## Activity
Your reply should contain the whole listing below, repeated exactly, and no images.
##### Data supplied
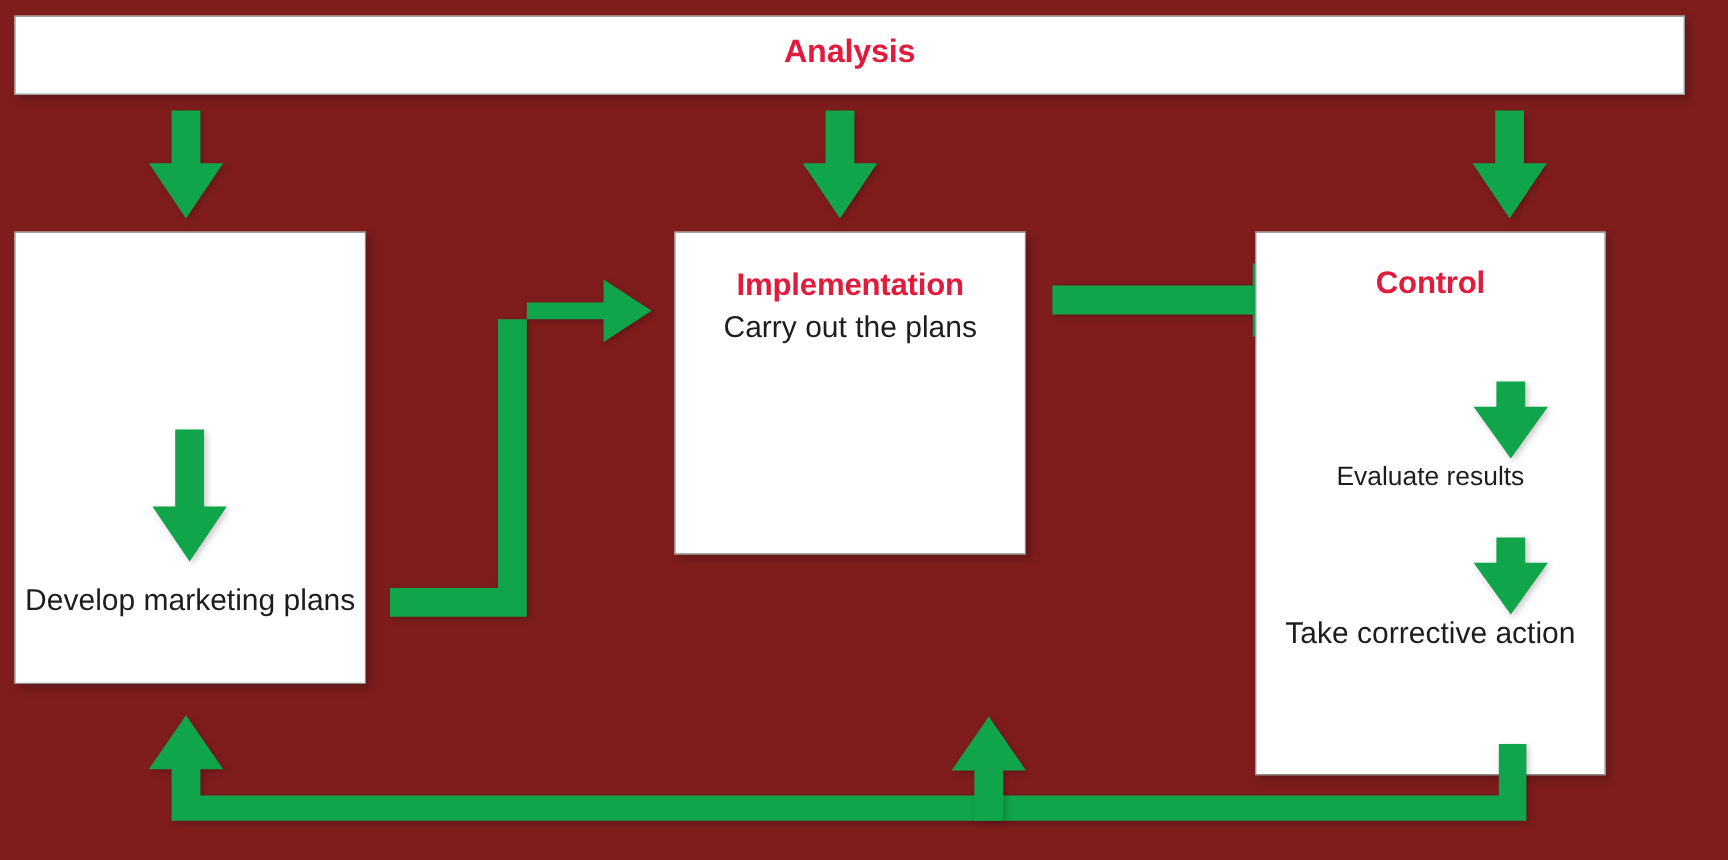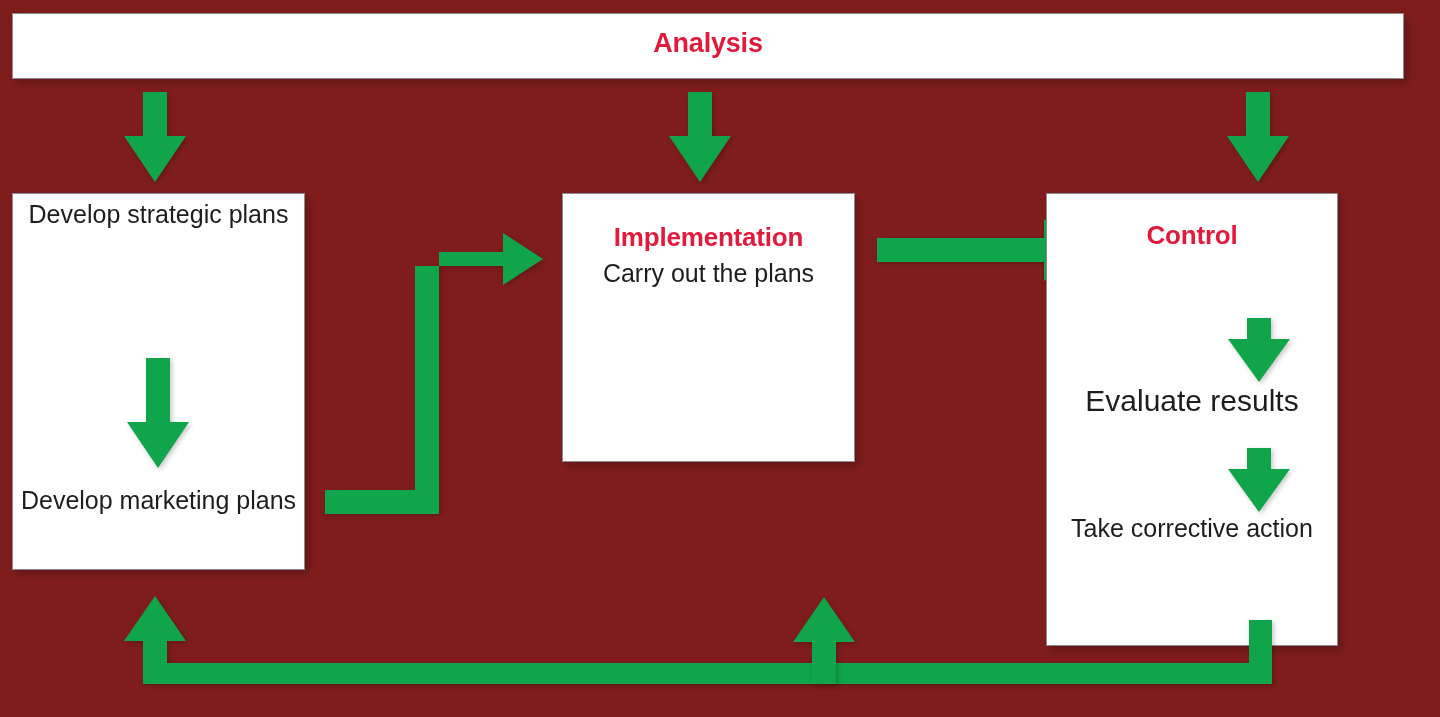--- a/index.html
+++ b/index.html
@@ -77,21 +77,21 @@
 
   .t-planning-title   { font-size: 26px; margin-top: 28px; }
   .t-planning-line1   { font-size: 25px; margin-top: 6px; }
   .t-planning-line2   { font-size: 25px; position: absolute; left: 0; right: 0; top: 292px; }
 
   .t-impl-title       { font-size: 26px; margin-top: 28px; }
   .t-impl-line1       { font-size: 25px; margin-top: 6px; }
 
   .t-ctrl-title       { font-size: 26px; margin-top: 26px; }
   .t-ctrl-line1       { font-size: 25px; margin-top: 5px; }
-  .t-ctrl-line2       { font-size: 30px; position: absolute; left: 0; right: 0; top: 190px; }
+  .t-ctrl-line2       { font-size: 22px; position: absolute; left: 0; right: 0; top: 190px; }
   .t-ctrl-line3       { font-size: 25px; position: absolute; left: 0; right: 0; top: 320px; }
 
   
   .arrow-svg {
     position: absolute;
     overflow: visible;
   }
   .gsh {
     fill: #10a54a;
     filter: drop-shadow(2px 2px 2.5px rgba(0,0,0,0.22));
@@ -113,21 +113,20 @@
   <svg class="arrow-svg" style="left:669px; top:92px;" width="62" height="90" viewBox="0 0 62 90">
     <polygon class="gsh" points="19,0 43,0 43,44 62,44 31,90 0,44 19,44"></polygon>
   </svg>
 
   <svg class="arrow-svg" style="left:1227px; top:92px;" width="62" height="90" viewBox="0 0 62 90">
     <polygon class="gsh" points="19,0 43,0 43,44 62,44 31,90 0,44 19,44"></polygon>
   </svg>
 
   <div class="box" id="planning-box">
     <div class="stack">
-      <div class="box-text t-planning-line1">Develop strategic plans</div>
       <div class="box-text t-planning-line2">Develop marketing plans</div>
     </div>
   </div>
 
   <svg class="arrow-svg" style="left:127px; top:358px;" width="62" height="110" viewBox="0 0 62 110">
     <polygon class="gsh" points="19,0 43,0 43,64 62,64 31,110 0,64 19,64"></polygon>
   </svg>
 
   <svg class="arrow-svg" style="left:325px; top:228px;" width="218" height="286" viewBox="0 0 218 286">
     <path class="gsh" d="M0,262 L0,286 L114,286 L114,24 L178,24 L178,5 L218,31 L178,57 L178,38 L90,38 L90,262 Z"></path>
##########
## Answer to this exercise
--- a/index.html
+++ b/index.html
@@ -77,21 +77,21 @@
 
   .t-planning-title   { font-size: 26px; margin-top: 28px; }
   .t-planning-line1   { font-size: 25px; margin-top: 6px; }
   .t-planning-line2   { font-size: 25px; position: absolute; left: 0; right: 0; top: 292px; }
 
   .t-impl-title       { font-size: 26px; margin-top: 28px; }
   .t-impl-line1       { font-size: 25px; margin-top: 6px; }
 
   .t-ctrl-title       { font-size: 26px; margin-top: 26px; }
   .t-ctrl-line1       { font-size: 25px; margin-top: 5px; }
-  .t-ctrl-line2       { font-size: 30px; position: absolute; left: 0; right: 0; top: 190px; }
+  .t-ctrl-line2       { font-size: 22px; position: absolute; left: 0; right: 0; top: 190px; }
   .t-ctrl-line3       { font-size: 25px; position: absolute; left: 0; right: 0; top: 320px; }
 
   
   .arrow-svg {
     position: absolute;
     overflow: visible;
   }
   .gsh {
     fill: #10a54a;
     filter: drop-shadow(2px 2px 2.5px rgba(0,0,0,0.22));
@@ -113,21 +113,20 @@
   <svg class="arrow-svg" style="left:669px; top:92px;" width="62" height="90" viewBox="0 0 62 90">
     <polygon class="gsh" points="19,0 43,0 43,44 62,44 31,90 0,44 19,44"></polygon>
   </svg>
 
   <svg class="arrow-svg" style="left:1227px; top:92px;" width="62" height="90" viewBox="0 0 62 90">
     <polygon class="gsh" points="19,0 43,0 43,44 62,44 31,90 0,44 19,44"></polygon>
   </svg>
 
   <div class="box" id="planning-box">
     <div class="stack">
-      <div class="box-text t-planning-line1">Develop strategic plans</div>
       <div class="box-text t-planning-line2">Develop marketing plans</div>
     </div>
   </div>
 
   <svg class="arrow-svg" style="left:127px; top:358px;" width="62" height="110" viewBox="0 0 62 110">
     <polygon class="gsh" points="19,0 43,0 43,64 62,64 31,110 0,64 19,64"></polygon>
   </svg>
 
   <svg class="arrow-svg" style="left:325px; top:228px;" width="218" height="286" viewBox="0 0 218 286">
     <path class="gsh" d="M0,262 L0,286 L114,286 L114,24 L178,24 L178,5 L218,31 L178,57 L178,38 L90,38 L90,262 Z"></path>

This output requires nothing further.